¿Ciudadanos o vasallos?

Por Bernardo Tobar
Quito, Ecuador

Echarle la culpa a otro es una cómoda evasión. Desde un mal profesor, las malas influencias, el imperio, la prensa corrupta, hasta la pura, anónima y escurridiza mala suerte, siempre hay a la mano un chivo expiatorio a quien acusar del subdesarrollo, del fracaso, como sociedad o como personas. Y es cómodo porque, si la causa del estancamiento la ubicamos fuera de los límites del ego -la posesión más cara de los mediocres-, sobra justificación para hacer poco con uno mismo y luchar, más bien, contra las conspiraciones que fraguan las perversas fuerzas del universo, misteriosamente alineadas para hacernos la vida un poco más amarga en este valle de lágrimas. A ahorrarse, pues, el esfuerzo y conformarse con cinco centavitos de felicidad -pieza clave de la banda sonora del drama nacional- y seguir desangrándose por las venas abiertas de Latinoamérica -que recita la teoría de la dependencia-, mientras se espera la llegada de un héroe, ¡Alfaro redivivo!, de un candidato redentor, la lotería, el infarto del jefe…
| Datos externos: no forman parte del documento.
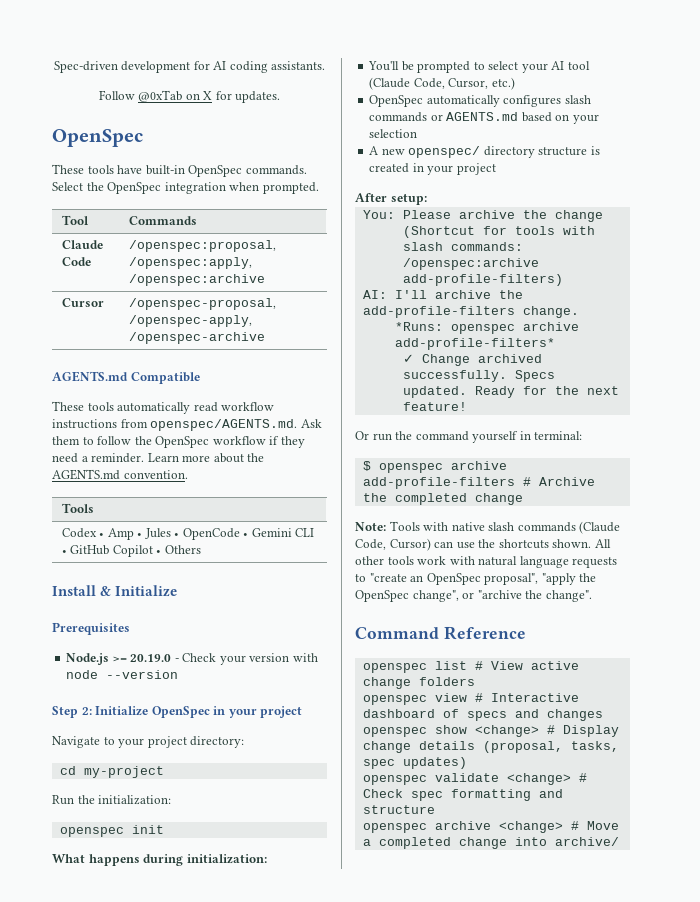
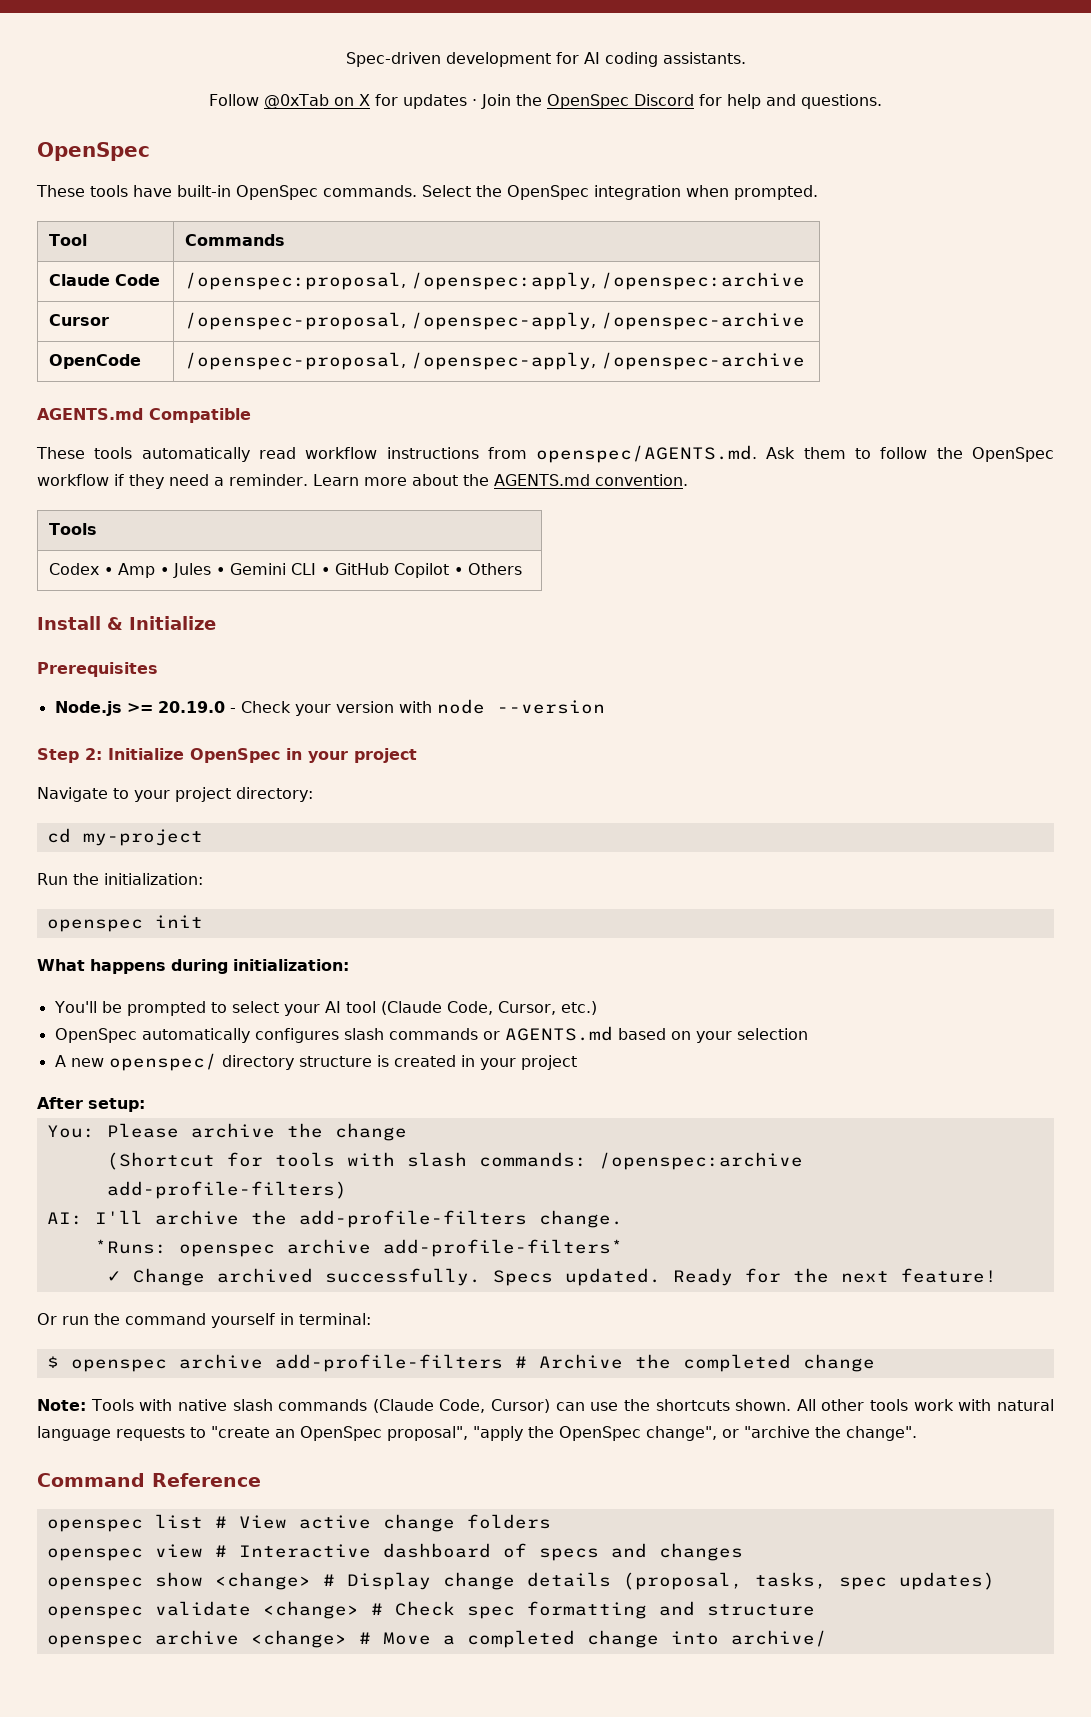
- Follow @0xTab on X for updates.
+ Follow @0xTab on X for updates · Join the OpenSpec Discord for help and questions.
+ OpenCode | /openspec-proposal, /openspec-apply, /openspec-archive
- Codex • Amp • Jules • OpenCode • Gemini CLI • GitHub Copilot • Others
+ Codex • Amp • Jules • Gemini CLI • GitHub Copilot • Others

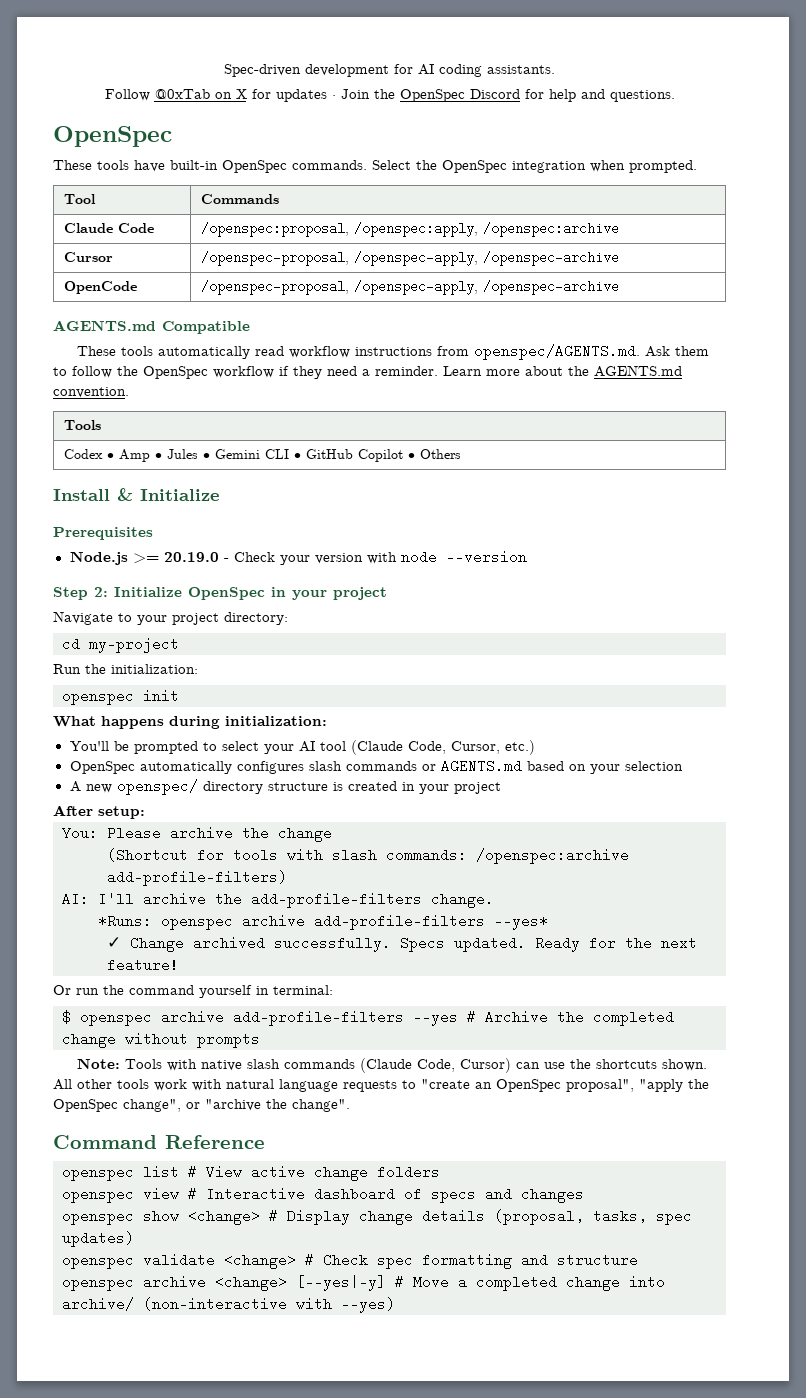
- *Runs: openspec archive add-profile-filters*
+ *Runs: openspec archive add-profile-filters --yes*
- $ openspec archive add-profile-filters # Archive the completed change
+ $ openspec archive add-profile-filters --yes # Archive the completed change without prompts
- openspec archive <change> # Move a completed change into archive/
+ openspec archive <change> [--yes|-y] # Move a completed change into archive/ (non-interactive with --yes)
Lo cierto es que hay sociedades con más cultura de logro que otras, con más gente ganadora, que a su vez nutre y enriquece, en virtuoso círculo, los valores sociales del éxito -entendido, sencillamente, como la consecución consistente de las metas personalísimas-, cuyos resultados y beneficios se facilitan, se estimulan, se protegen y se celebran. Y desde luego, se comparten. Son sociedades que confían en la capacidad creativa de las personas, en su aptitud para encontrar el camino correcto sin mapas oficiales, en su derecho para escoger lo que les conviene sin rectorías públicas. Son sociedades que construyen instituciones para la facilitación, la optimización de oportunidades, el estímulo, antes que la sanción, la vigilancia. Son culturas basadas en la confianza, antes que la sospecha; en la iniciativa, antes que en las matrices tecnocráticas; en el mérito, antes que en el igualitarismo; que buscan una base de partida común en la edificación del progreso, pero sin ponerle techo. Son sociedades, en suma, que colocan la dignidad humana sobre cualquier cosa.
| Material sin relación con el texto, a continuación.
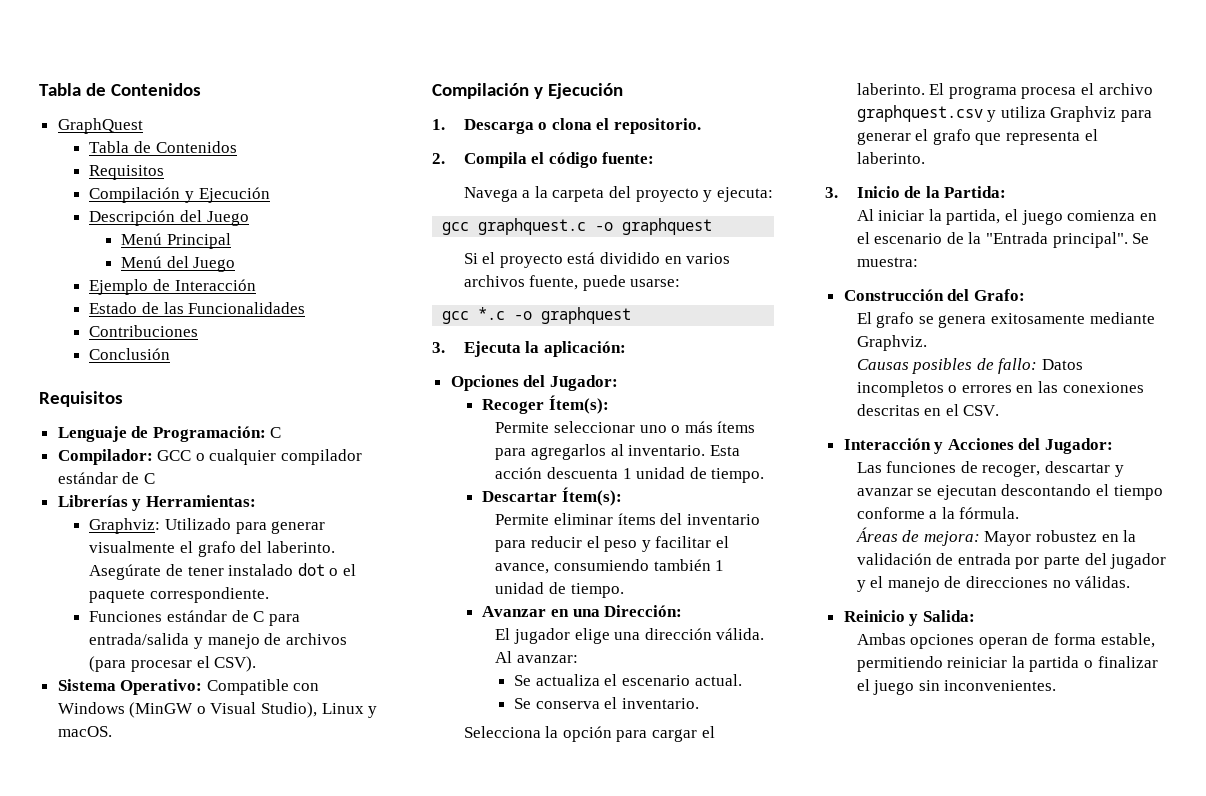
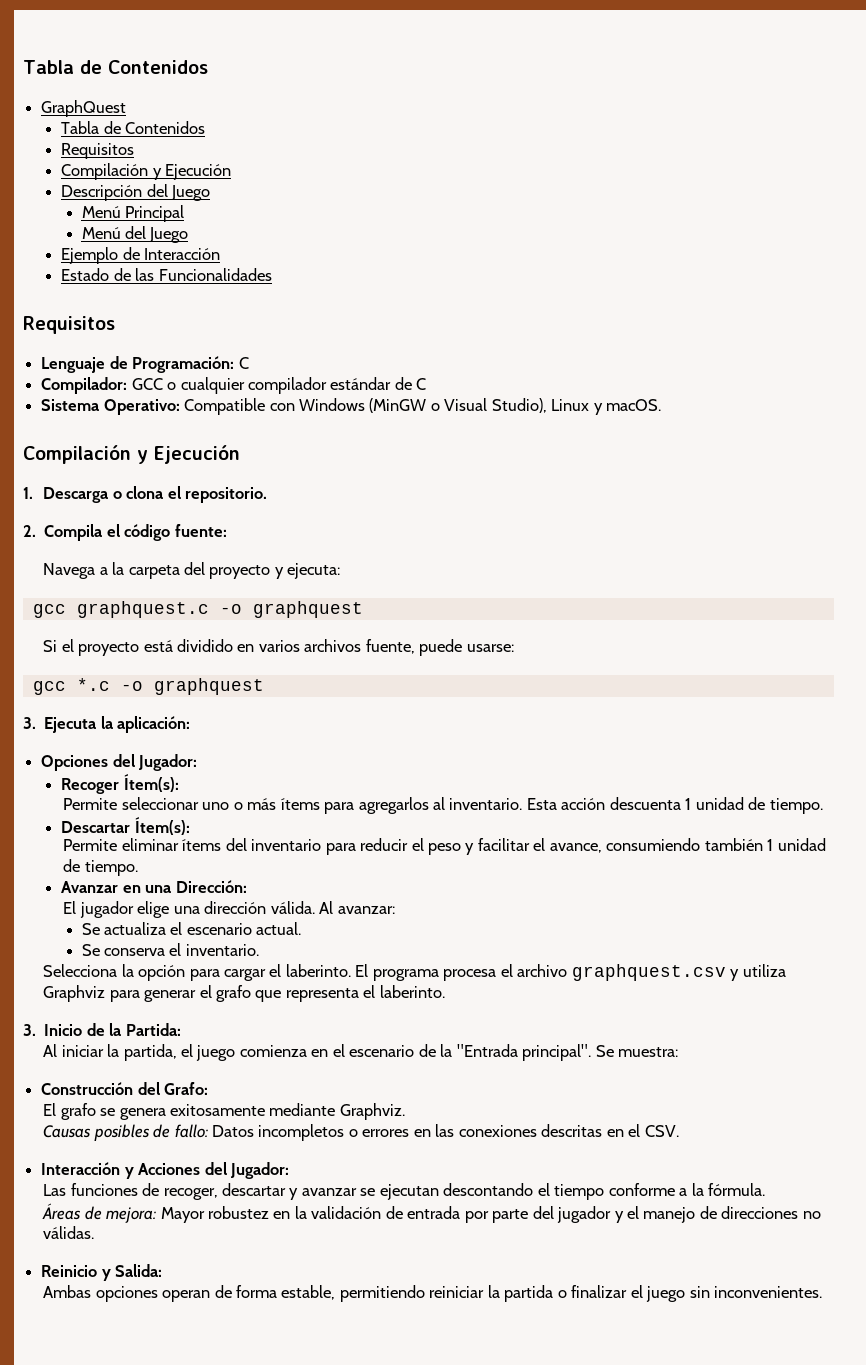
- Contribuciones
- Conclusión
- Librerías y Herramientas:
- Graphviz: Utilizado para generar visualmente el grafo del laberinto. Asegúrate de tener instalado dot o el paquete correspondiente.
- Funciones estándar de C para entrada/salida y manejo de archivos (para procesar el CSV).

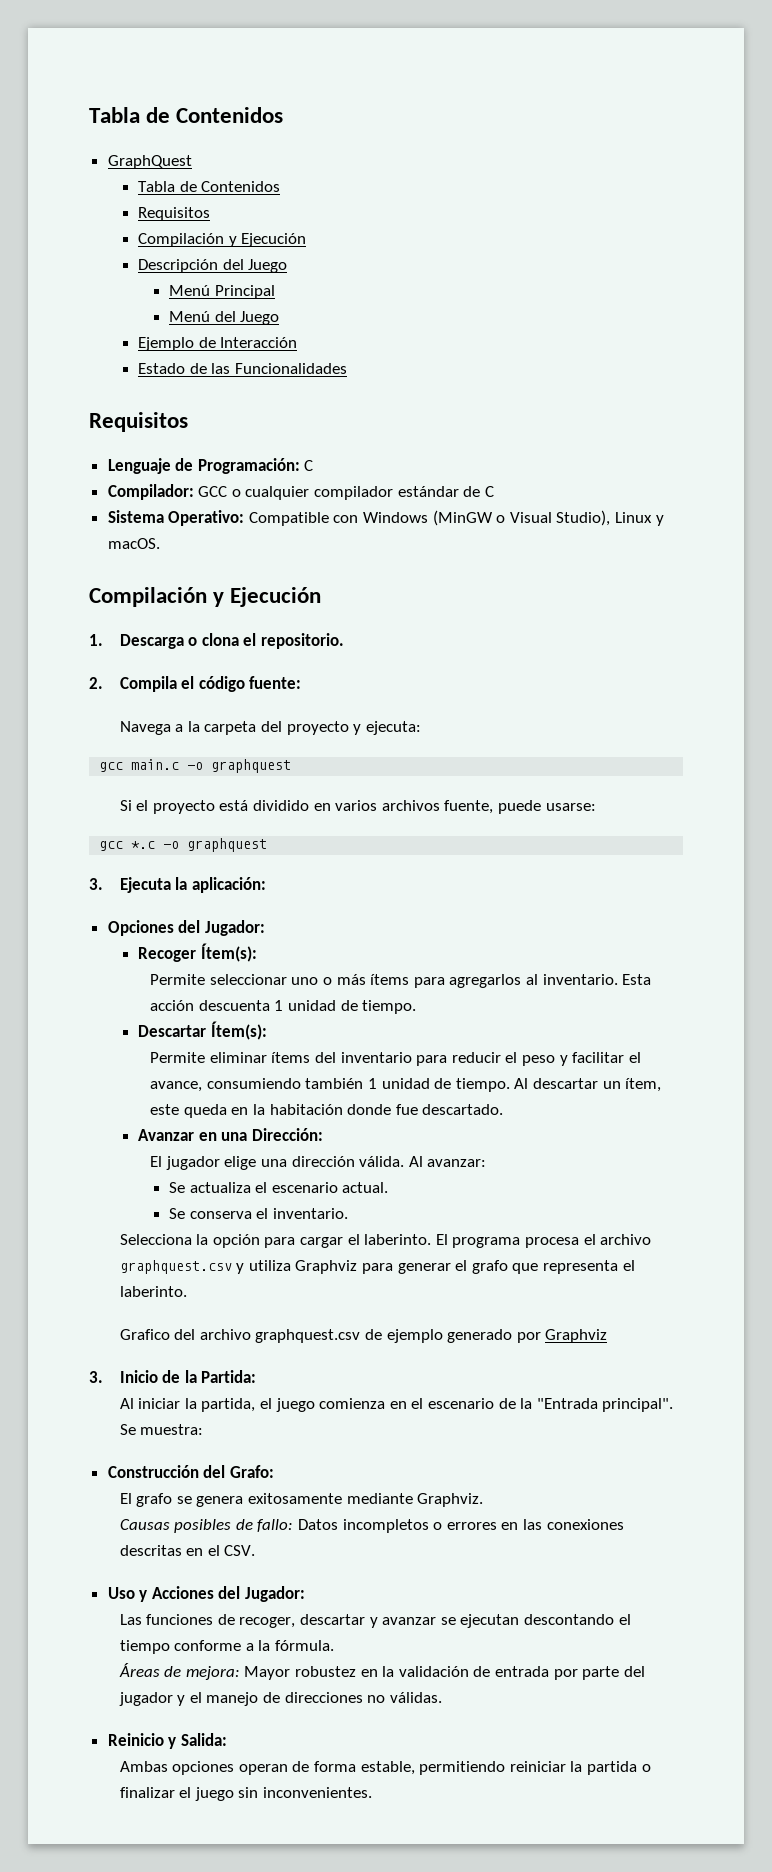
- gcc graphquest.c -o graphquest
+ gcc main.c -o graphquest
+ Al descartar un ítem, este queda en la habitación donde fue descartado.
+ Grafico del archivo graphquest.csv de ejemplo generado por Graphviz
- Interacción y Acciones del Jugador:
+ Uso y Acciones del Jugador:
Y estos elementos culturales, enraizados en el inconsciente colectivo, tienen su expresión ideológica. Lo evidencia un Ecuador que no ha dejado el mercantilismo de Estado -Estado que reparte privilegios y censuras- que heredó de la Colonia, hoy más vivo que nunca. Si en algún momento se habló de libre competencia y rol subsidiario del Estado, que en algún grado inspiraron la excelente Constitución de 1998 -enterrada gracias a la aventura más peligrosa en que se ha embarcado la democracia ecuatoriana-, en los hechos, los tentáculos del poder público permanecieron tan intocados que, con cinco años de inyección de petrodólares, han tomado omnipresencia inédita, frente a un ser humano raquítico, cuyos derechos naturales han pasado a ser meros permisos, franquicias subordinadas al hecho del príncipe.

Hoy, más que posturas de izquierdas o derechas, hay que pensar en visiones centradas en la persona humana, en su emancipación del tutelaje público, en su potencial de superación, en los dominios, estos sí soberanos, de su libertad.